Wednesday, October 16, 2019
The Electoral Reform Cult and the Vote Splitting NDPers
As Jagmeet Singh heads for the finishing line, still urging Canadians to vote for the NDP even in ridings where that party can only split the vote and elect Cons, his supporters react in kind:
And since I can imagine what they will say, if they elect a Scheer majority that will dismember our country and its values.
I thought I might suggest that those who believe that electoral reform can cure all that ails our democracy, might read this review of a book that strongly suggests that proportional representation is not as advertised.
It is easy to debunk the idea that a PR system would deliver better governance to Canada. Studies by noted scholars (many of whom also presented to the parliamentary committee) have demonstrated that voters in proportional systems are no happier with how they elect their legislatures than Canadians are with their FPTP system. People are not pleased to see government depend on political coalitions that, in turn, rely on small parties to stay in power. They do not like the idea that these coalitions are formed by agreements hatched in the dark. What is all the more remarkable is that people who voted for parties that are left out of governing coalitions are even less satisfied. In other words, there is absolutely no empirical evidence that Canadian democracy would be improved by the adoption of some system of proportional representation.
Many advocates of PR imagine that the Canadian parliament in a system such as this would remain as it is, but with more seats for the NDP (or the Greens). The reality, given the history of Canada, is more likely that such a system would give life to multiple parties of regional and sectoral interests, each with valid claims. People have forgotten that over a dozen parties (including the big-tent parties) have been represented in the House of Commons since 1867. Dozens more were also created, but never succeeded. In a system where there is already a strong impulse to create parties, a PR model would encourage it even more.
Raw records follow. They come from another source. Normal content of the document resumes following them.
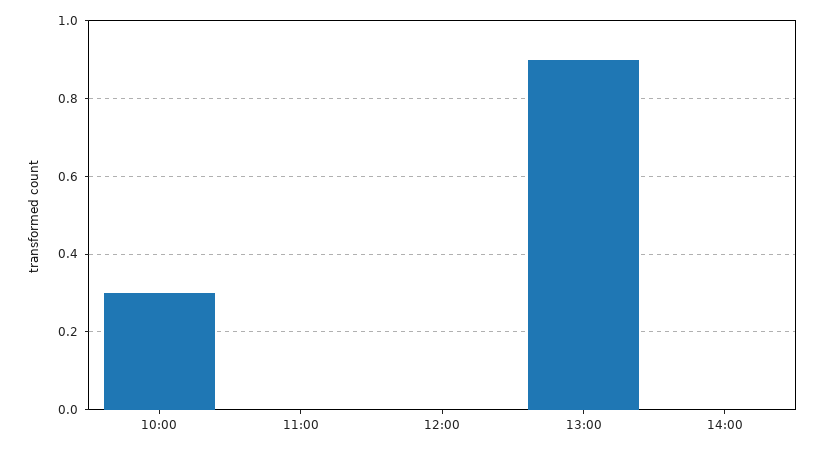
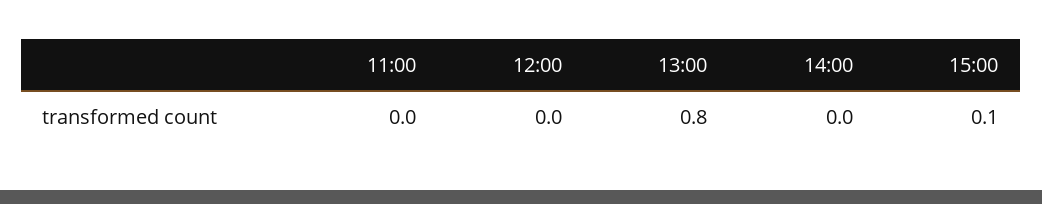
10:00: 0.3 -> none
13:00: 0.9 -> 0.8
15:00: none -> 0.1

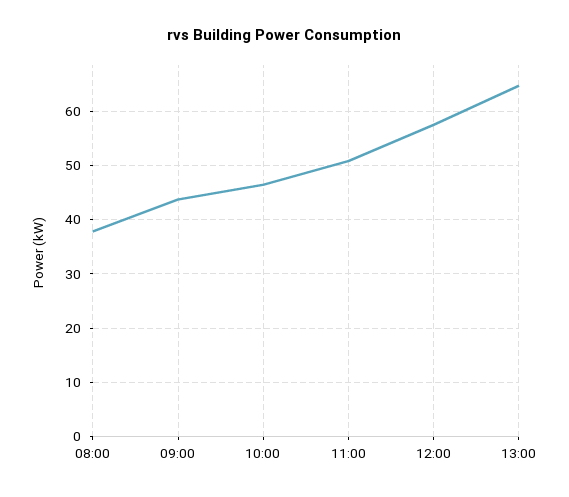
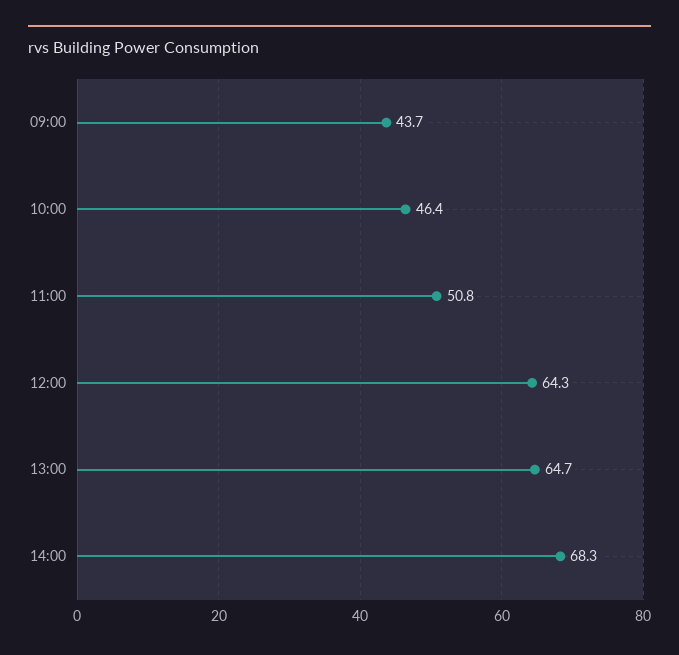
08:00: 38 -> none
12:00: 58 -> 64.3
14:00: none -> 68.3

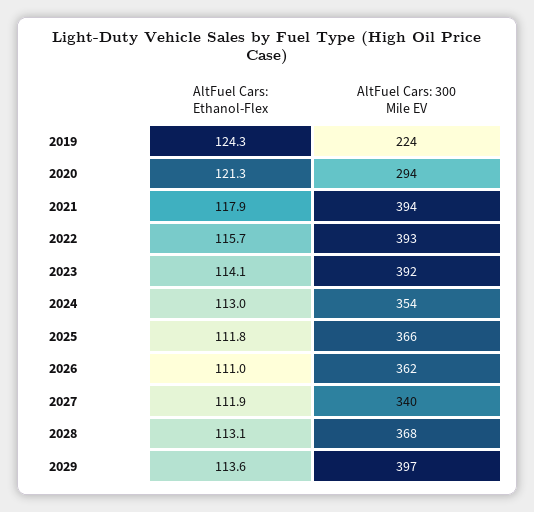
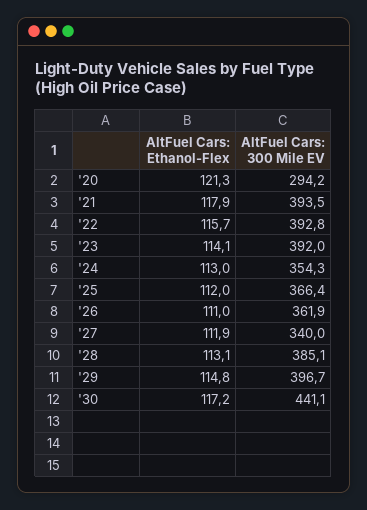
AltFuel Cars: Ethanol-Flex, 2019: 124.3 -> none
AltFuel Cars: 300 Mile EV, 2019: 224 -> none
AltFuel Cars: Ethanol-Flex, 2025: 111.8 -> 112
AltFuel Cars: 300 Mile EV, 2028: 368 -> 385.1
AltFuel Cars: Ethanol-Flex, 2029: 113.6 -> 114.8
AltFuel Cars: Ethanol-Flex, '30: none -> 117.2
AltFuel Cars: 300 Mile EV, '30: none -> 441.1

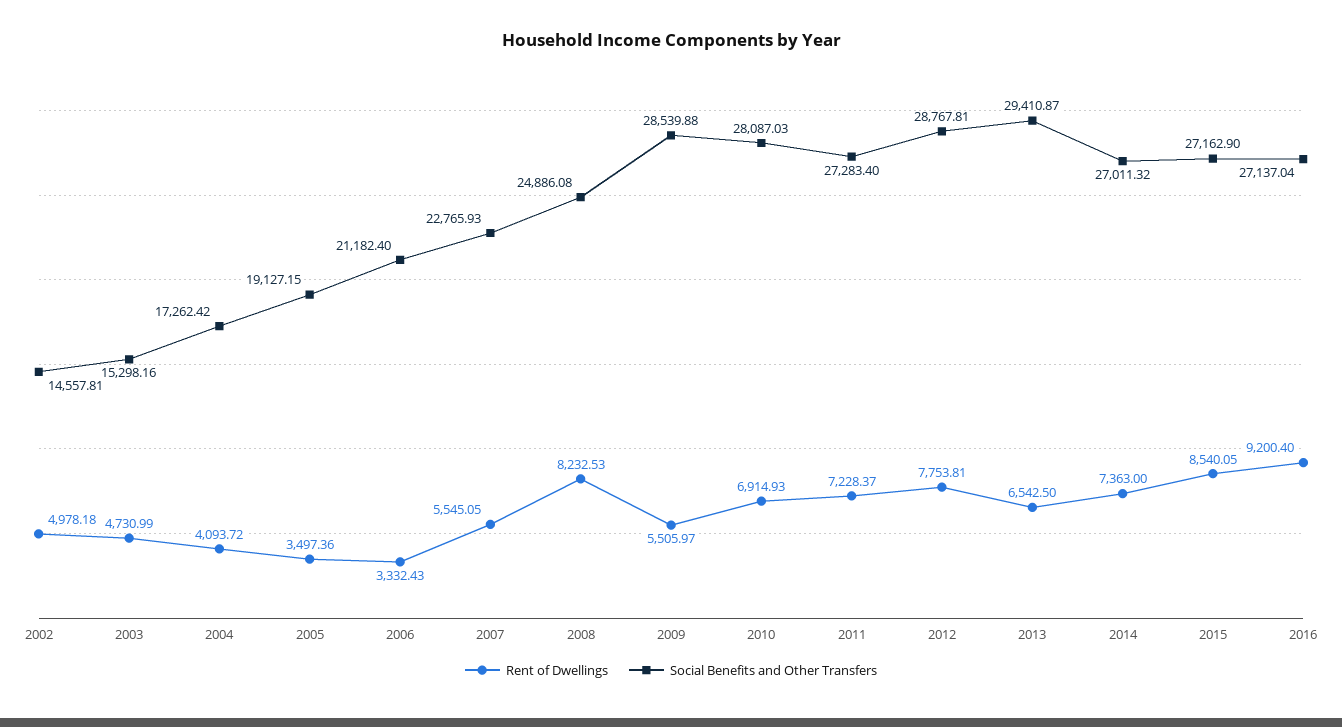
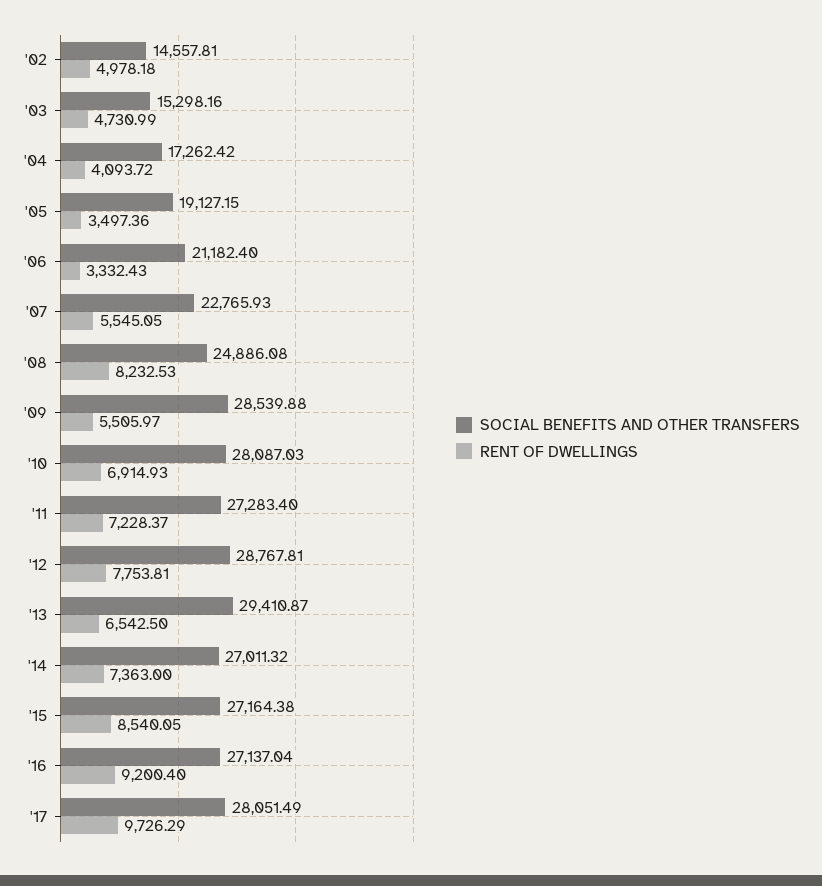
Social Benefits and Other Transfers, 2015: 27162.9 -> 27164.38
Social Benefits and Other Transfers, '17: none -> 28051.49
Rent of Dwellings, '17: none -> 9726.29

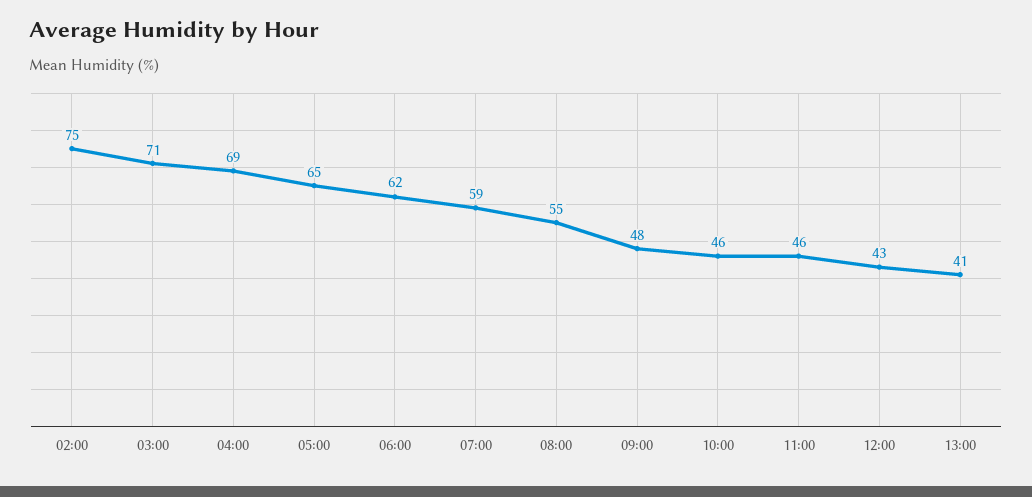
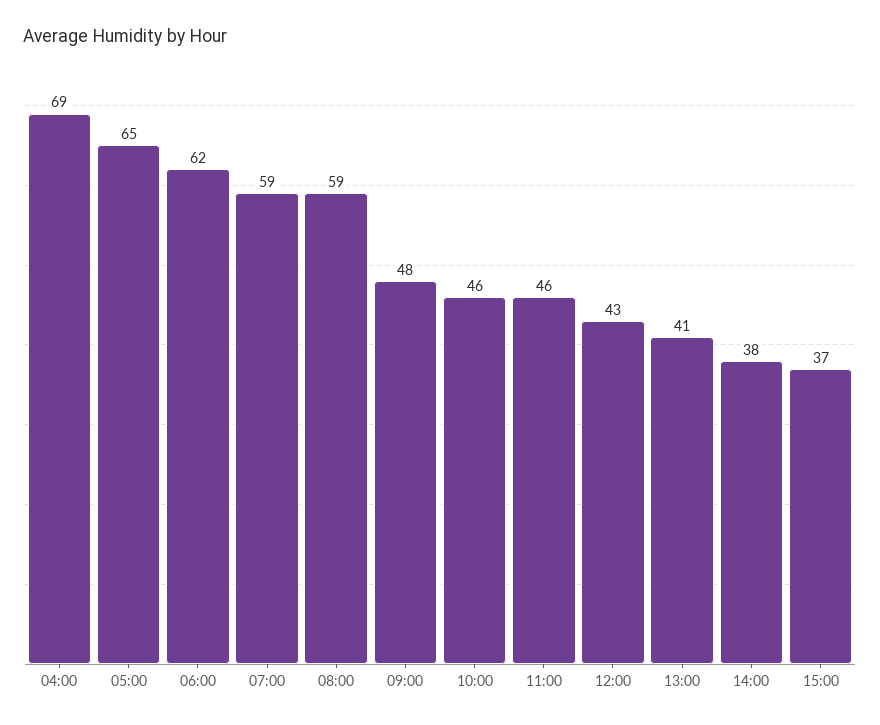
02:00: 75 -> none
03:00: 71 -> none
08:00: 55 -> 59
14:00: none -> 38
15:00: none -> 37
The evidence is clear in other jurisdictions that have adopted it. It makes for great political theatre, but makes governance unpredictable and unstable.
As for me, this best explains why Justin Trudeau opted not to go ahead with electoral reform at that time, after the ratty partisan Nathan Cullen sided with the Cons to demand a referendum.
Polls and referendums consistently show that, notwithstanding its flaws, the FPTP system is considered valuable and that only a minority of voters want it changed. Various surveys also clearly show that Canadians want any proposals to be put to a popular vote.
For if only a minority of Canadians support the idea of electoral reform, a divisive and extremely expensive referendum would have almost certainly resulted in yet another defeat, and effectively buried the idea for a generation.
So it can be argued that Trudeau actually saved ER for discussion at another time.
But of course now is NOT that time.
Now is the time to put our country before our parties, and vote for those in every riding who can best keep the ugly American and his RepubliCons out of power...
You know, ABC. Anyone but the Cons.
It sounds so simple, but with NDP friends like Mr Bottom, who needs enemies?
Here's another reality check. Jagmeet Singh may be a really nice guy, and I think he's really cool. But he's no man of the people.
Jagmeet has a taste for dandy luxuries that don’t comport with the monkish minimalism of his party. He wears bespoke suits in the slim British style—his favourite is a brown tweed with cobalt-blue stripes, designed by a tailor in New Delhi, which he often pairs with a millennial-pink turban. He owns two Rolex watches, an Oyster Perpetual Datejust and a Submariner (both were gifts); a crimson BMW coupe; and six designer bicycles.
Yes, yes. I know.
The truth is inconvenient, but only it can set us free...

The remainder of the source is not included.